3. Drug effects on adrenergic transmission
Drugs that block norepinephrine synthesis (eg, metyrosine) or catecholamine storage (eg, reserpine) or release (eg, guanethidine) were used in treatment of several diseases (eg, hypertension) because they block sympathetic but not parasympathetic functions. Other drugs promote catecholamine release (eg, the amphetamines) and predictably cause sympathomimetic effects.
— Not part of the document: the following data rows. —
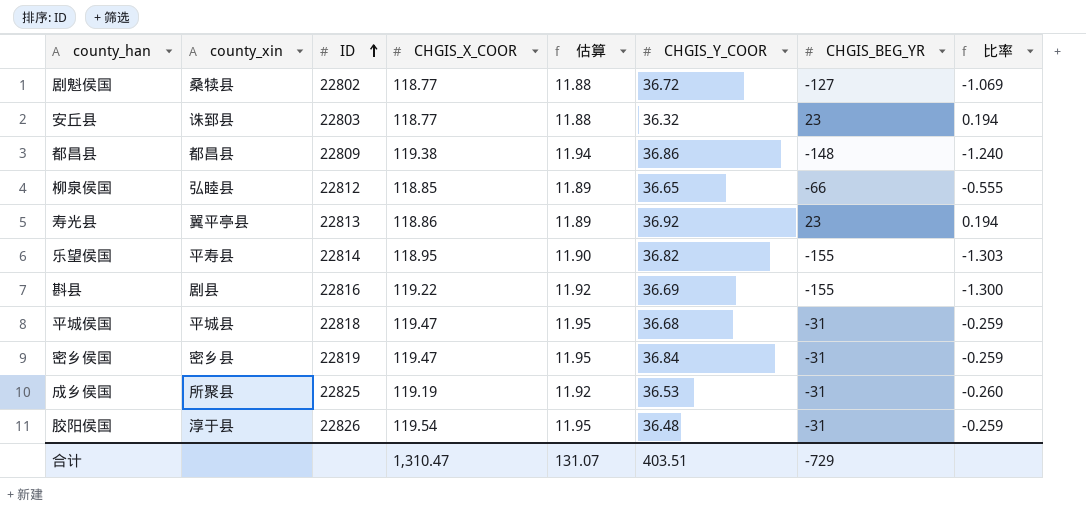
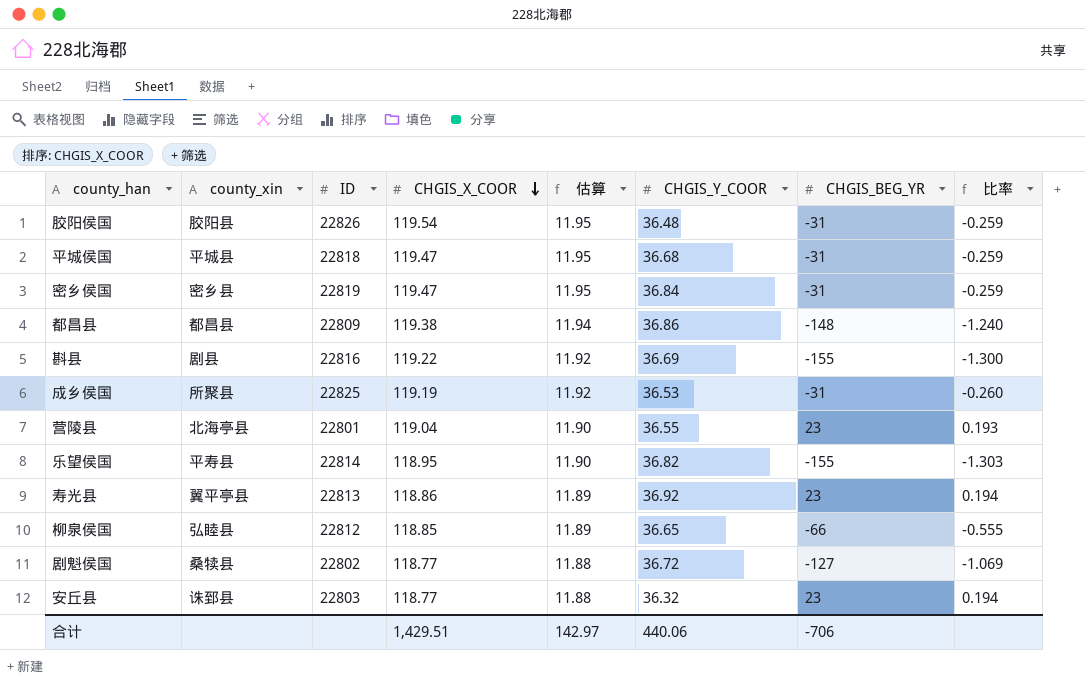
row order: ID ascending -> CHGIS_X_COOR descending
胶阳侯国 | county_xin: 淳于县 -> 胶阳县
row 营陵县: none -> 北海亭县 | 22801 | 119.04 | 11.90 | 36.55 | 23 | 0.193
合计 | CHGIS_X_COOR: 1,310.47 -> 1,429.51
合计 | 估算: 131.07 -> 142.97
合计 | CHGIS_Y_COOR: 403.51 -> 440.06
合计 | CHGIS_BEG_YR: -729 -> -706

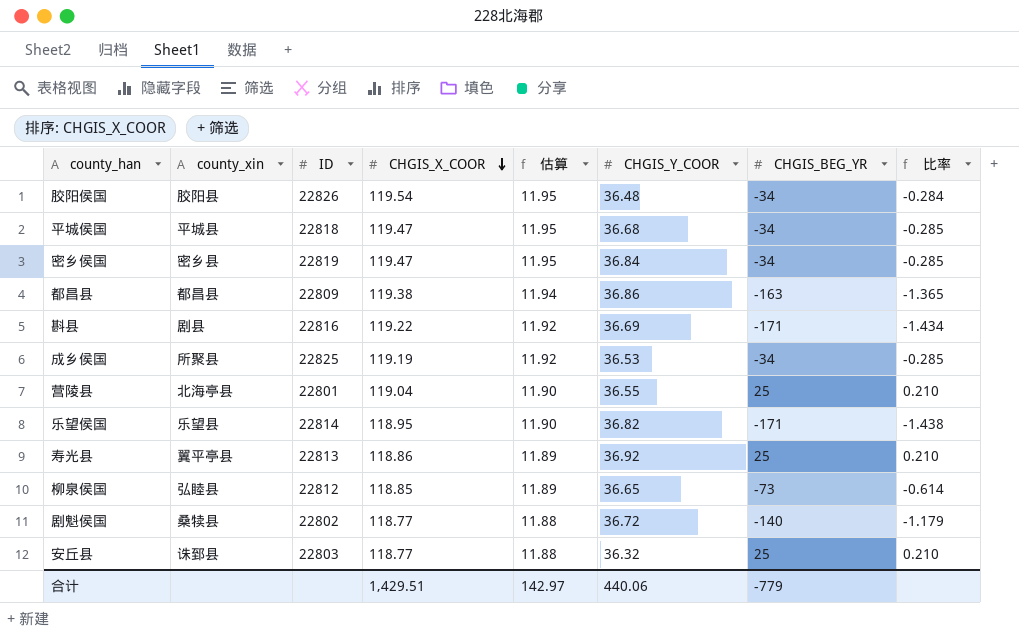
胶阳侯国 | CHGIS_BEG_YR: -31 -> -34
胶阳侯国 | 比率: -0.259 -> -0.284
平城侯国 | CHGIS_BEG_YR: -31 -> -34
平城侯国 | 比率: -0.259 -> -0.285
密乡侯国 | CHGIS_BEG_YR: -31 -> -34
密乡侯国 | 比率: -0.259 -> -0.285
都昌县 | CHGIS_BEG_YR: -148 -> -163
都昌县 | 比率: -1.240 -> -1.365
斟县 | CHGIS_BEG_YR: -155 -> -171
斟县 | 比率: -1.300 -> -1.434
成乡侯国 | CHGIS_BEG_YR: -31 -> -34
成乡侯国 | 比率: -0.260 -> -0.285
营陵县 | CHGIS_BEG_YR: 23 -> 25
营陵县 | 比率: 0.193 -> 0.210
乐望侯国 | county_xin: 平寿县 -> 乐望县
乐望侯国 | CHGIS_BEG_YR: -155 -> -171
乐望侯国 | 比率: -1.303 -> -1.438
寿光县 | CHGIS_BEG_YR: 23 -> 25
寿光县 | 比率: 0.194 -> 0.210
柳泉侯国 | CHGIS_BEG_YR: -66 -> -73
柳泉侯国 | 比率: -0.555 -> -0.614
剧魁侯国 | CHGIS_BEG_YR: -127 -> -140
剧魁侯国 | 比率: -1.069 -> -1.179
安丘县 | CHGIS_BEG_YR: 23 -> 25
安丘县 | 比率: 0.194 -> 0.210
合计 | CHGIS_BEG_YR: -706 -> -779

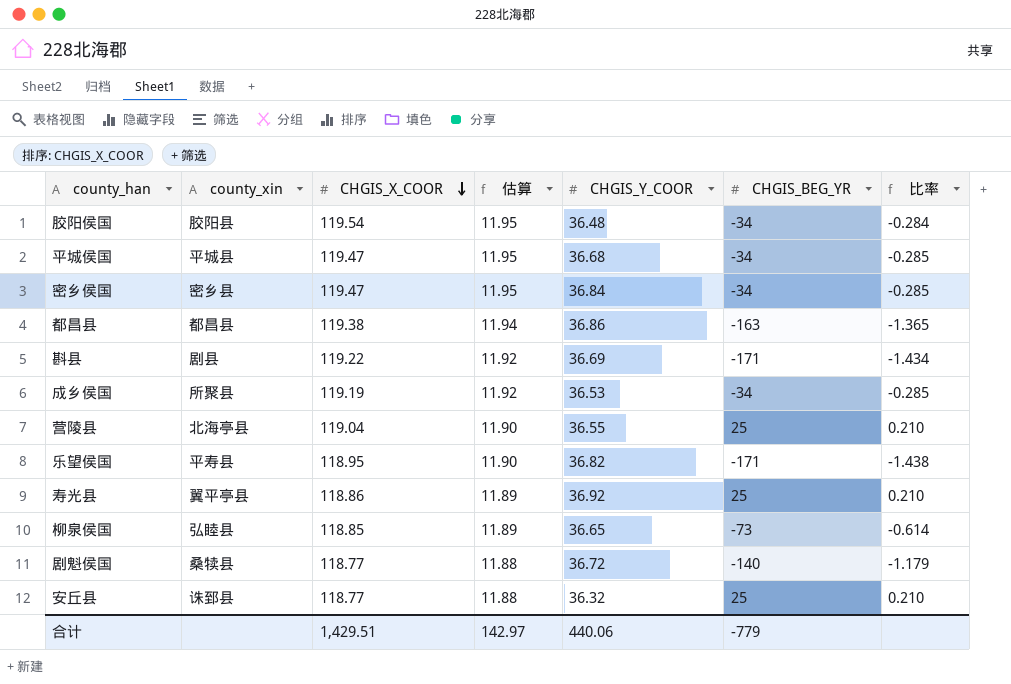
column ID | position: 3 -> none
乐望侯国 | county_xin: 乐望县 -> 平寿县

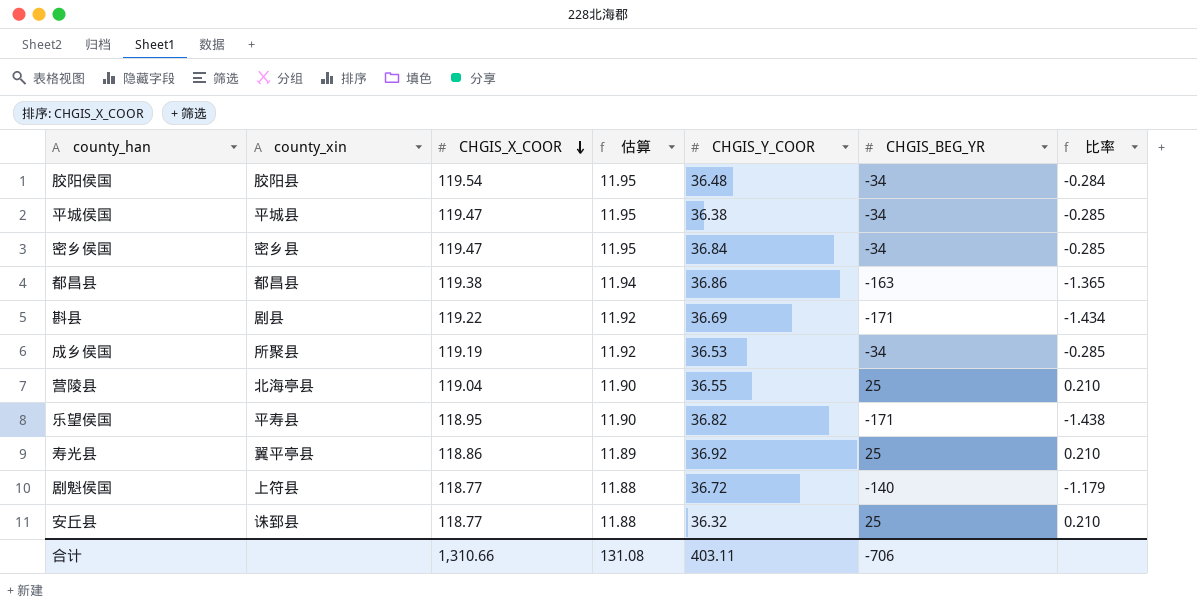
row 柳泉侯国: 弘睦县 | 118.85 | 11.89 | 36.65 | -73 | -0.614 -> none
平城侯国 | CHGIS_Y_COOR: 36.68 -> 36.38
剧魁侯国 | county_xin: 桑犊县 -> 上符县
合计 | CHGIS_X_COOR: 1,429.51 -> 1,310.66
合计 | 估算: 142.97 -> 131.08
合计 | CHGIS_Y_COOR: 440.06 -> 403.11
合计 | CHGIS_BEG_YR: -779 -> -706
Many (probably all) autonomic nerves have transmitter vesicles that contain other transmitter molecules in addition to the primary agents (acetylcholine or norepinephrine) previously described. These cotransmitters may be localized in the same vesicles as the primary transmitter or in a separate population of vesicles. Substances recognized to date as cotransmitters include ATP (adenosine triphosphate), enkephalins, vasoactive intestinal peptide, neuropeptide Y, substance P, neurotensin, somatostatin, and others. Their main role in autonomic function appears to involve modulation of synaptic transmission. The same substances function as primary transmitters in other synapses.